Par Stanislas Bernard - publié le 12 septembre 2007 à 00h00 ,
MAJ le 25 septembre 2009 à 10h17 - 0 commentaire(s)
La Vengeance dans la peau exécute un numéro d’équilibriste constant où ses défauts viennent de ses qualités, et vice et versa. Ainsi le rythme hallucinant du film à tendance à amoindrir le dernier tiers du film, car aucune montée en puissance se fait alors ressentir. Pas de crescendo dans un film allant constamment à 200 à l’heure. Le final du film à New York peine à rivaliser avec l’incroyable poursuite dans Tanger qui clos le deuxième tiers du film, et n’offre que peu de révélation sur le passé de Jason Bourne. Pourtant on reste scotché devant cette quête d’identité et d’humanité où le héros découvre qu’il n’avait rien d’humain et qu’il était plus proche de la machine à tuer sans aucun libre arbitre. La Vengeance dans la peau se conclue sur cette reconquête de l’humanité d’un Jason Bourne devenu à son tour chasseur.

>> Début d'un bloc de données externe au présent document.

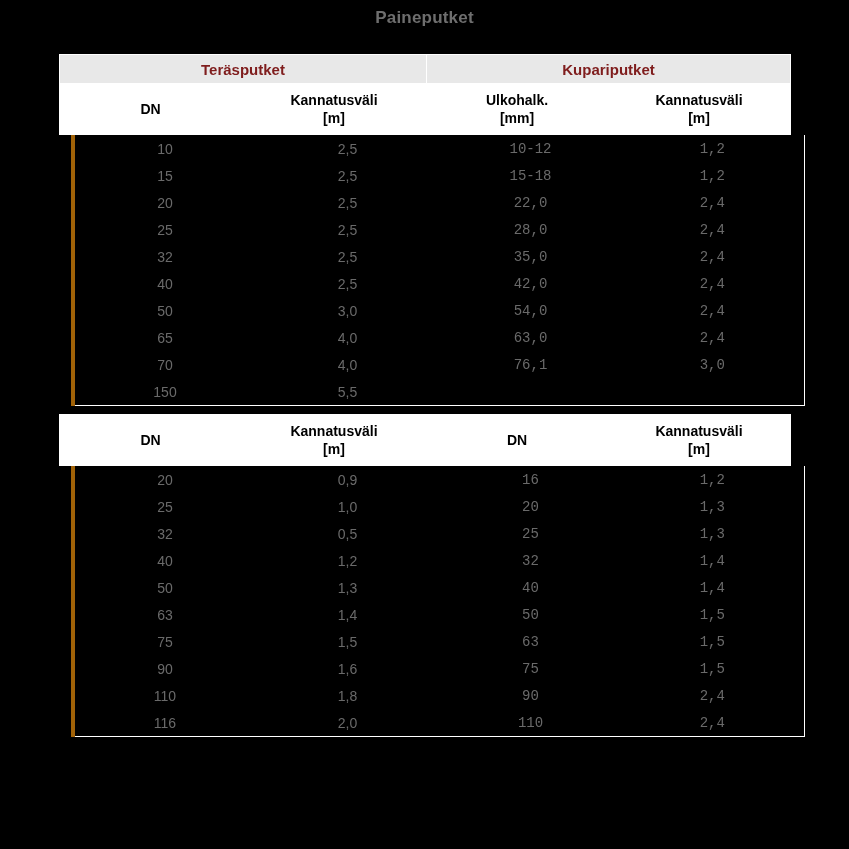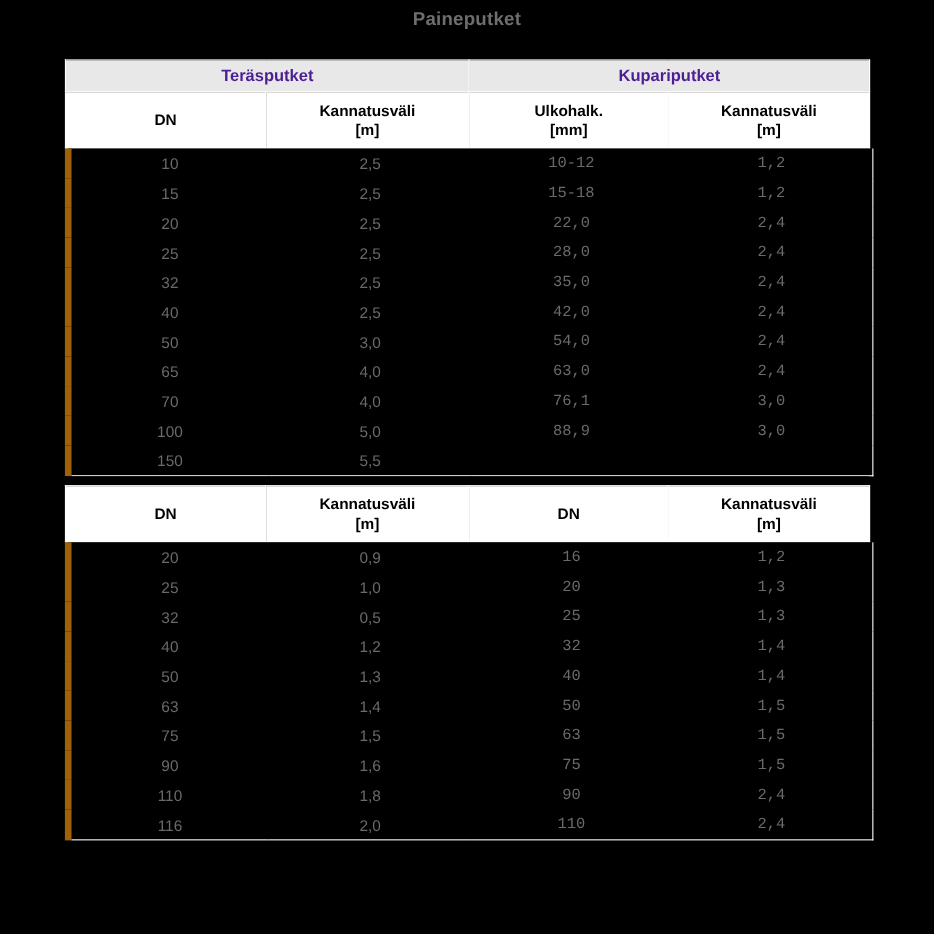--- a/index.html
+++ b/index.html
@@ -50,7 +50,7 @@
   }
   .group-head {
     background: #e8e8e8;
-    color: #4c1d95;
+    color: #7f1d1d;
     font-size: 15px;
     font-weight: bold;
     text-align: center;

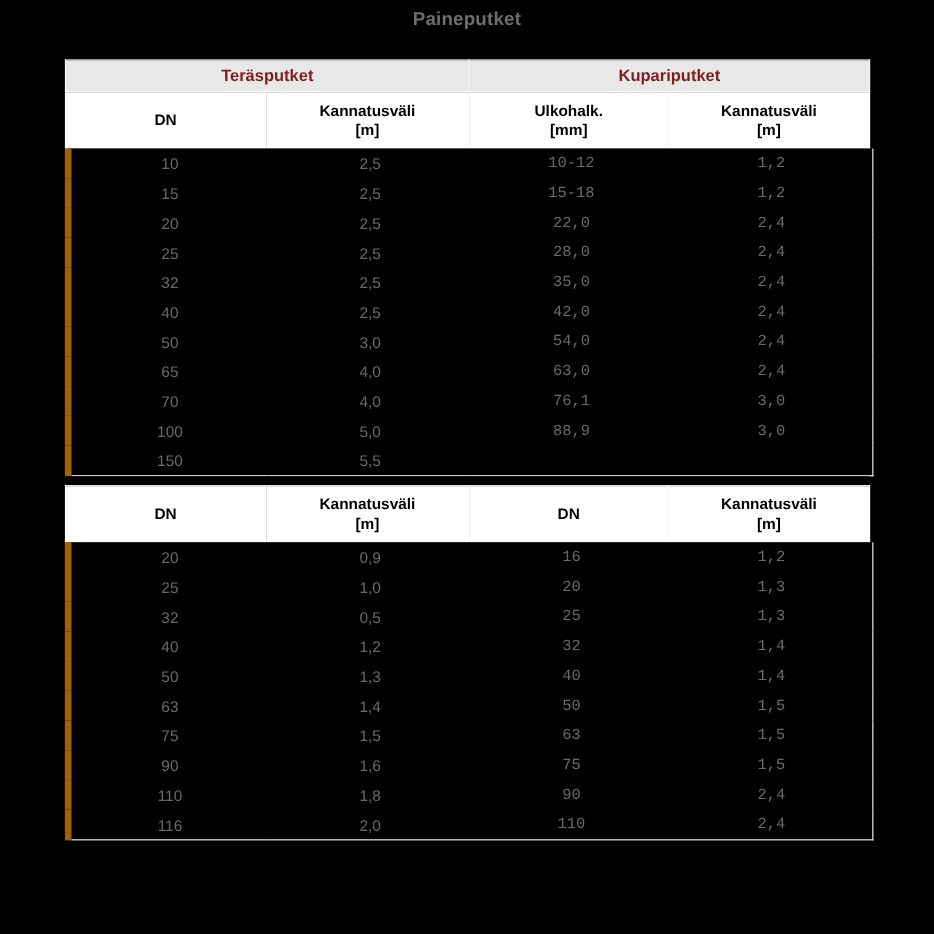--- a/index.html
+++ b/index.html
@@ -85,8 +85,9 @@
     border-collapse: collapse;
     width: 731px;
     table-layout: fixed;
-    border-left: 6px solid #a16207;
+    border-left: 4px solid #a16207;
     border-right: 1px solid #ffffff;
+    margin-left: 12px;
   }
   .data-table td {
     border: none;

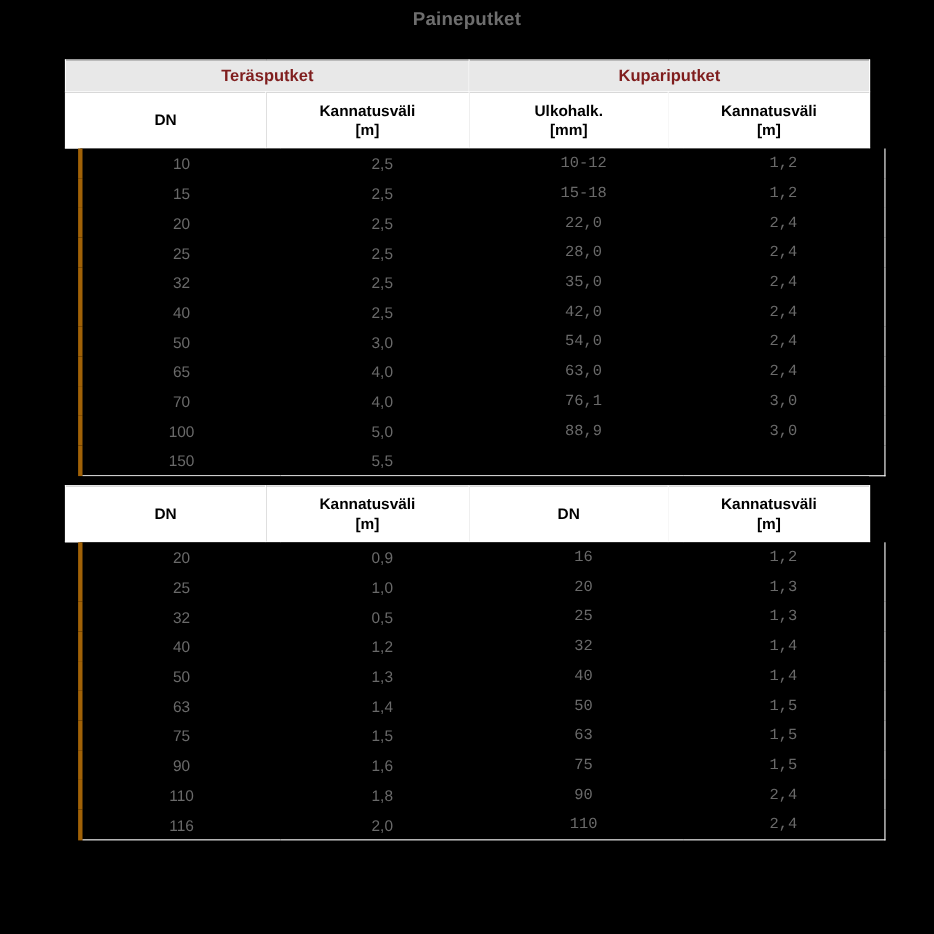--- a/index.html
+++ b/index.html
@@ -210,12 +210,6 @@
           <td class="data-cell vline">3,0</td>
         </tr>
         <tr>
-          <td class="data-cell">100</td>
-          <td class="data-cell">5,0</td>
-          <td class="data-cell vline">88,9</td>
-          <td class="data-cell vline">3,0</td>
-        </tr>
-        <tr>
           <td class="data-cell">150</td>
           <td class="data-cell">5,5</td>
           <td class="data-cell vline"></td>

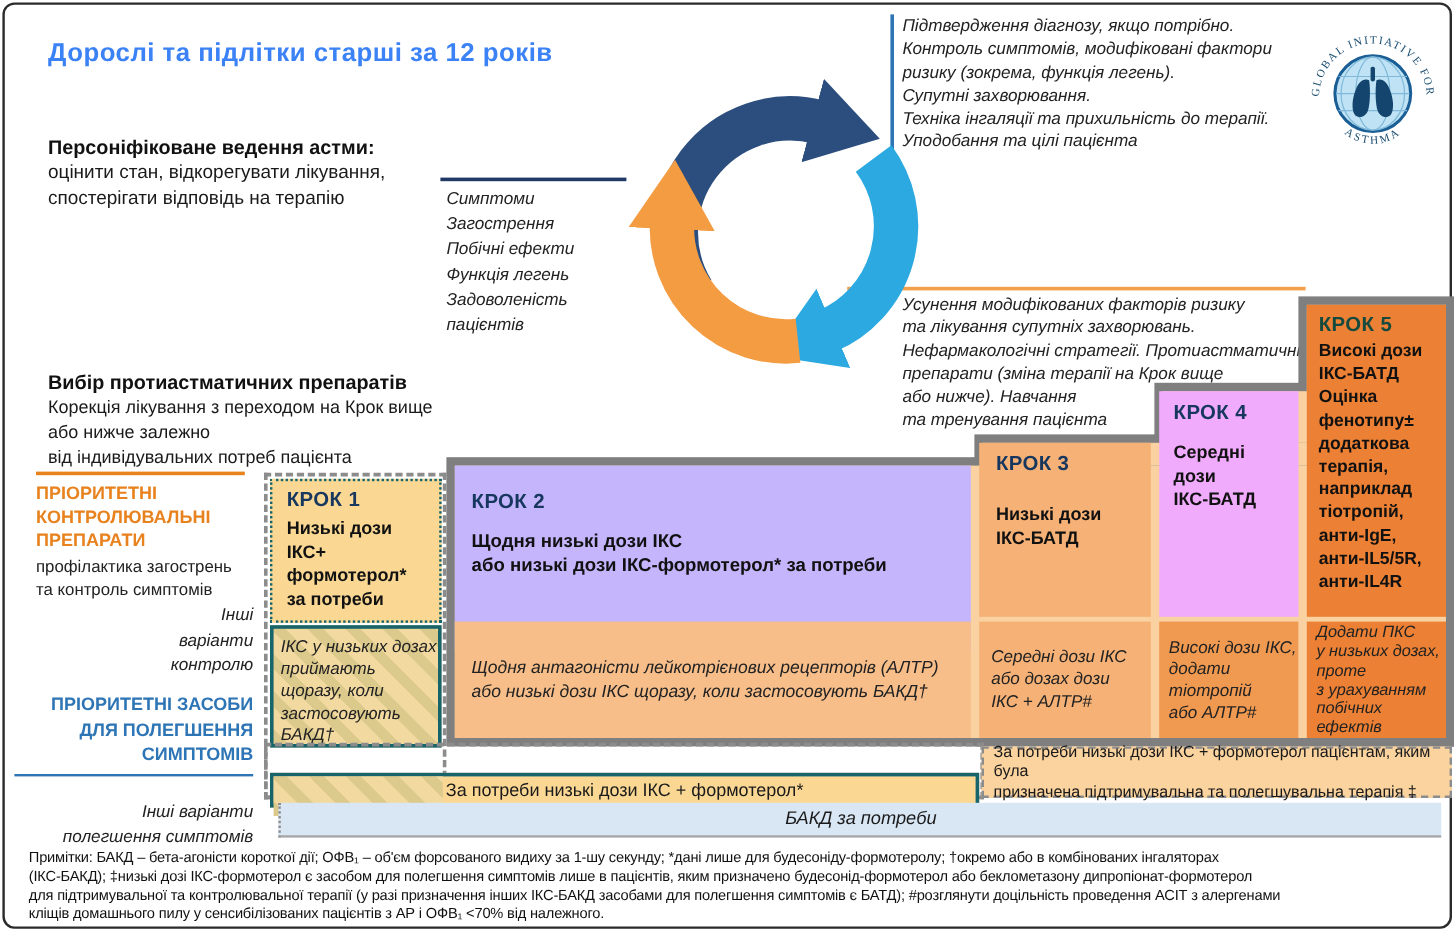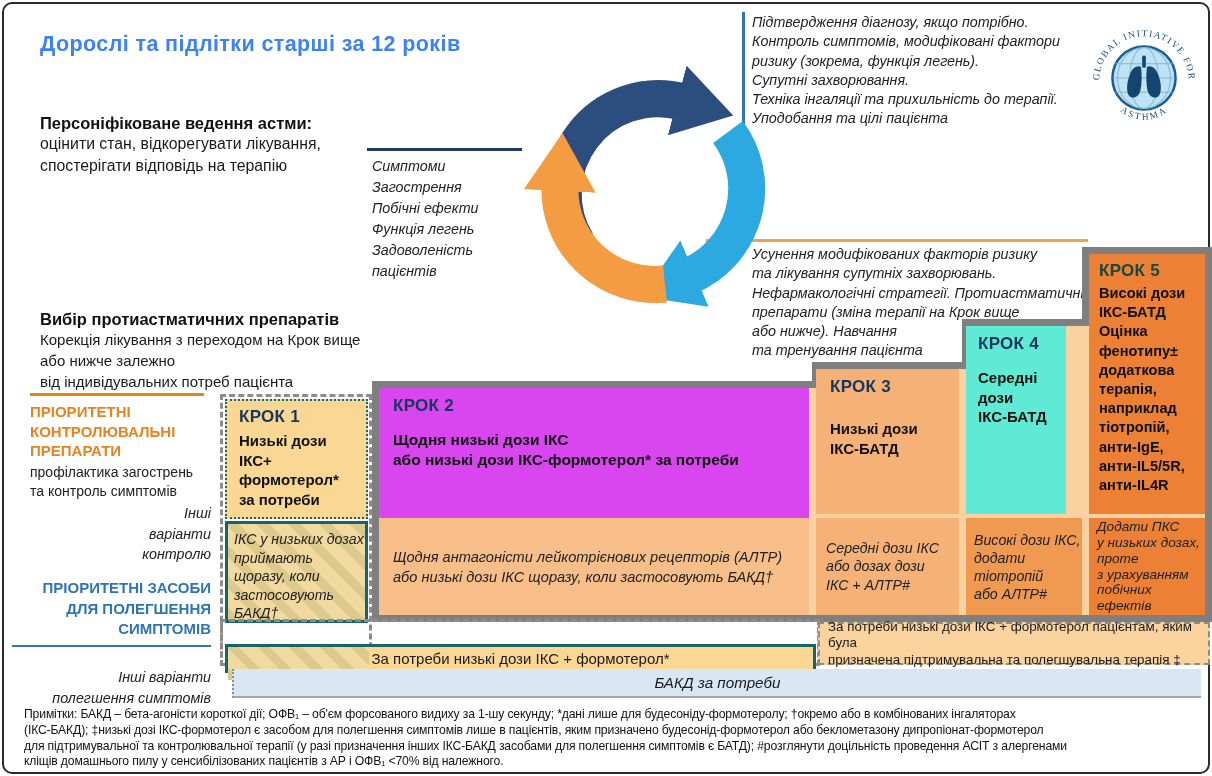--- a/index.html
+++ b/index.html
@@ -182,7 +182,7 @@
 ІКС + АЛТР#</div>
   </div>
 
-  <div class="abs" style="left:962px;top:322px;width:100px;height:188px;background:#5eead4;padding:8px 0 0 12px;box-sizing:border-box;">
+  <div class="abs" style="left:962px;top:322px;width:116px;height:188px;background:#f0abfc;padding:8px 0 0 12px;box-sizing:border-box;">
     <div class="krok">КРОК 4</div>
     <div class="cell-b pre" style="margin-top:14px;">Середні
 дози

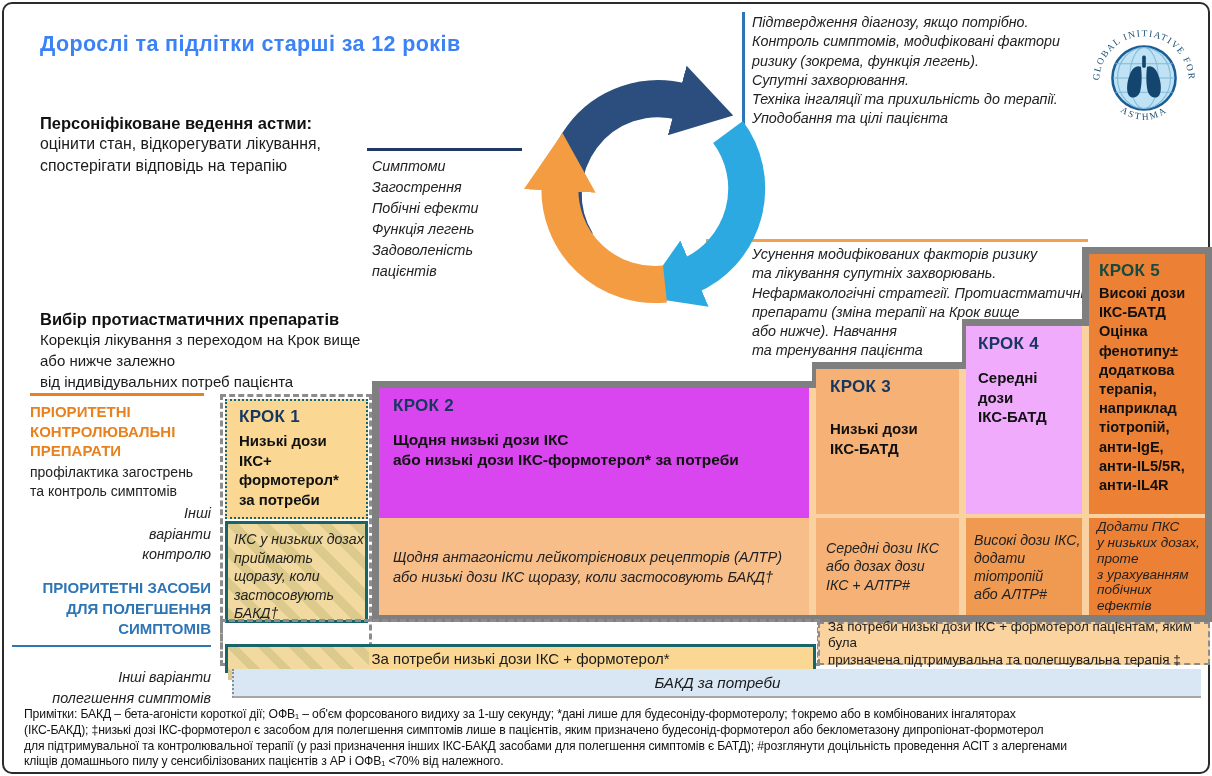--- a/index.html
+++ b/index.html
@@ -161,7 +161,7 @@
 БАКД†</div>
   </div>
 
-  <div class="abs" style="left:375px;top:384px;width:430px;height:154px;background:#d946ef;padding:8px 0 0 14px;box-sizing:border-box;">
+  <div class="abs" style="left:375px;top:384px;width:430px;height:154px;background:#c4b5fd;padding:20px 0 0 14px;box-sizing:border-box;">
     <div class="krok">КРОК 2</div>
     <div class="cell-b pre" style="margin-top:14px;font-size:15.5px;">Щодня низькі дози ІКС
 або низькі дози ІКС-формотерол* за потреби</div>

Paul Greengrass boucle habilement la saga Bourne avec une résurgence visuelle évoquant l’ouverture de La Mémoire dans la peau. Mais au vu du succès phénoménal outre atlantique, cette saga est très certainement bouclée que provisoirement. En quelques années Jason Bourne est devenu un personnage emblématique du film d’espionnage. Et comme une preuve de ses innombrables qualités, la saga Bourne fut pour ainsi dire anoblie par la concurrence en servant d’influence principal pour Casino Royale dans sa volonté de renouveau de la franchise Bond, tendant aussi vers plus de réalisme et de brutalité. Les tensions entre la CIA et le MI6 ne sont alors pas prêtes de s’assagir, et ce pour notre plus grand plaisir.